Information:

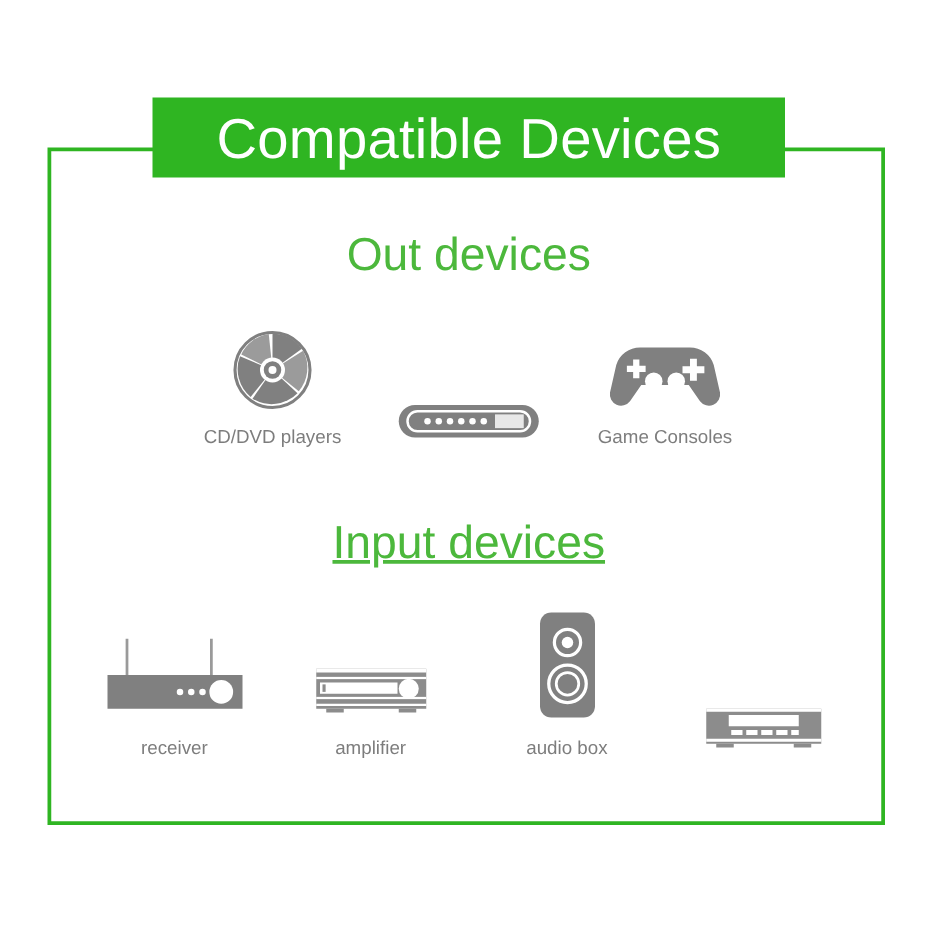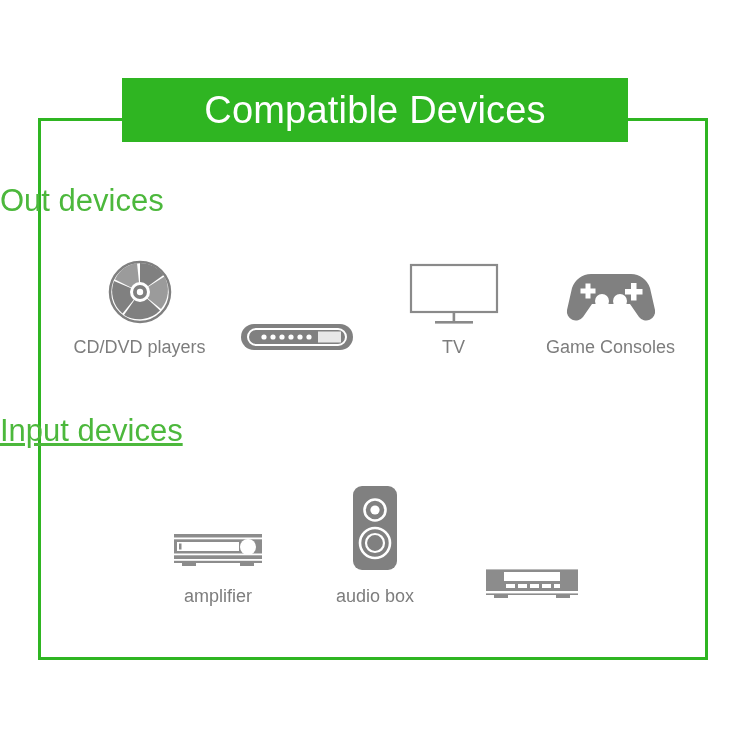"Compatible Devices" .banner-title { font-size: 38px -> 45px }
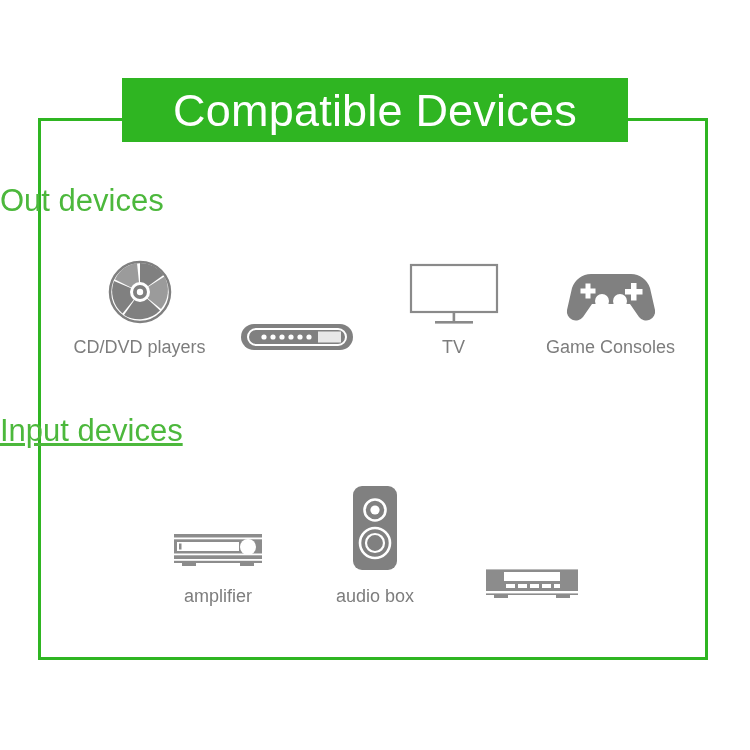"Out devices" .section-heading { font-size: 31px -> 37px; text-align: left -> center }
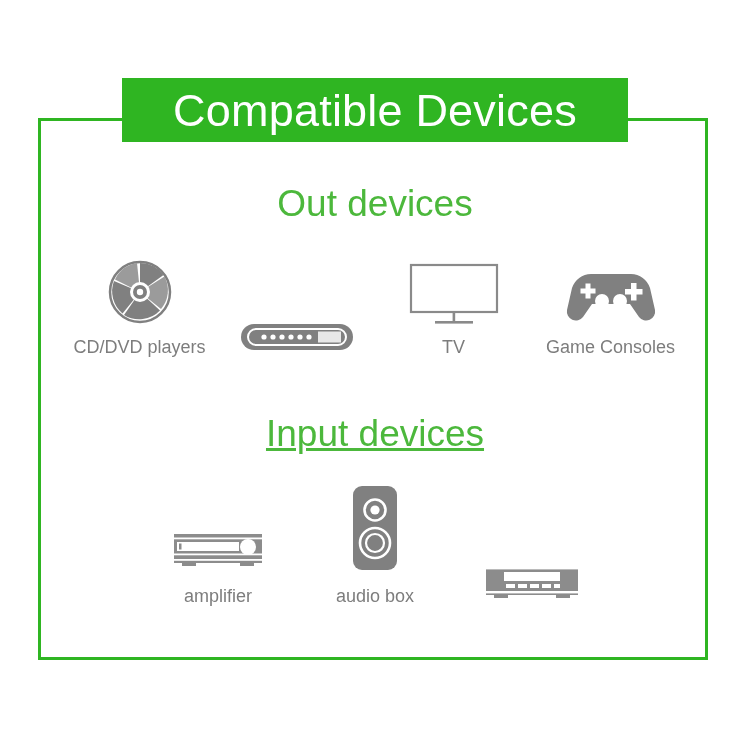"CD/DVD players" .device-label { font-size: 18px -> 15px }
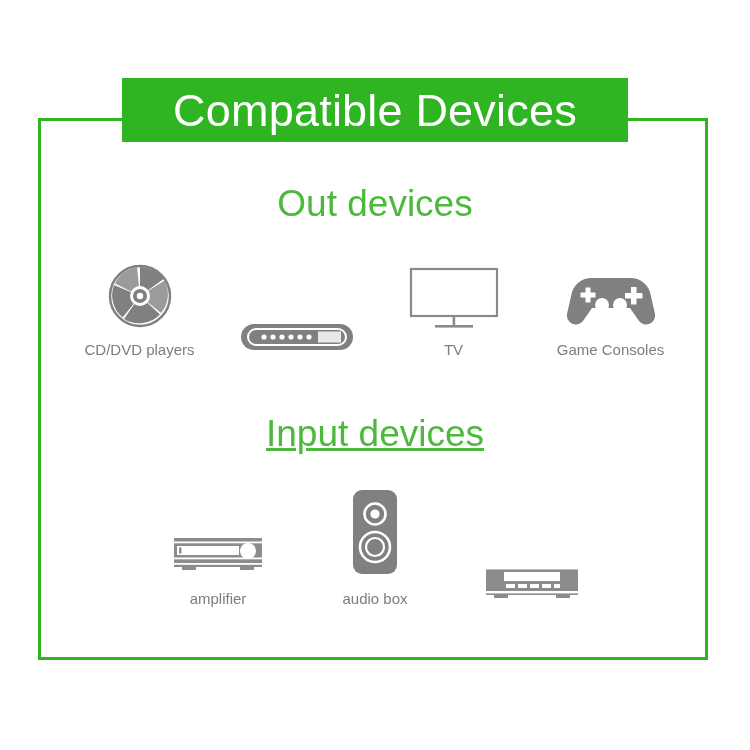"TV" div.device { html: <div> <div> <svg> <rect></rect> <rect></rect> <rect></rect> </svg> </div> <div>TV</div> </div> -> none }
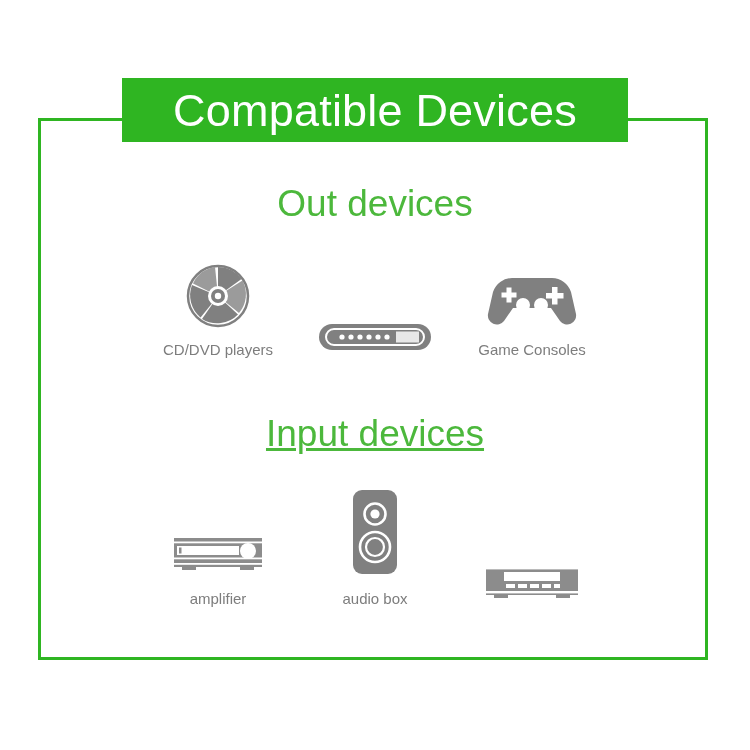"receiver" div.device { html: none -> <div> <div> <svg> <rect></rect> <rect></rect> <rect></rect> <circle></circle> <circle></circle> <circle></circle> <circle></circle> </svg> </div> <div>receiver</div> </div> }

Exercise brief: Leave out any pictures and return exactly the lines from the beginning of the data through the line with "html: <div> <div>", inclusive.

Response box:
"Compatible Devices" .banner-title { font-size: 38px -> 45px }
"Out devices" .section-heading { font-size: 31px -> 37px; text-align: left -> center }
"CD/DVD players" .device-label { font-size: 18px -> 15px }
"TV" div.device { html: <div> <div> <svg> <rect></rect> <rect></rect> <rect></rect> </svg> </div> <div>TV</div> </div> -> none }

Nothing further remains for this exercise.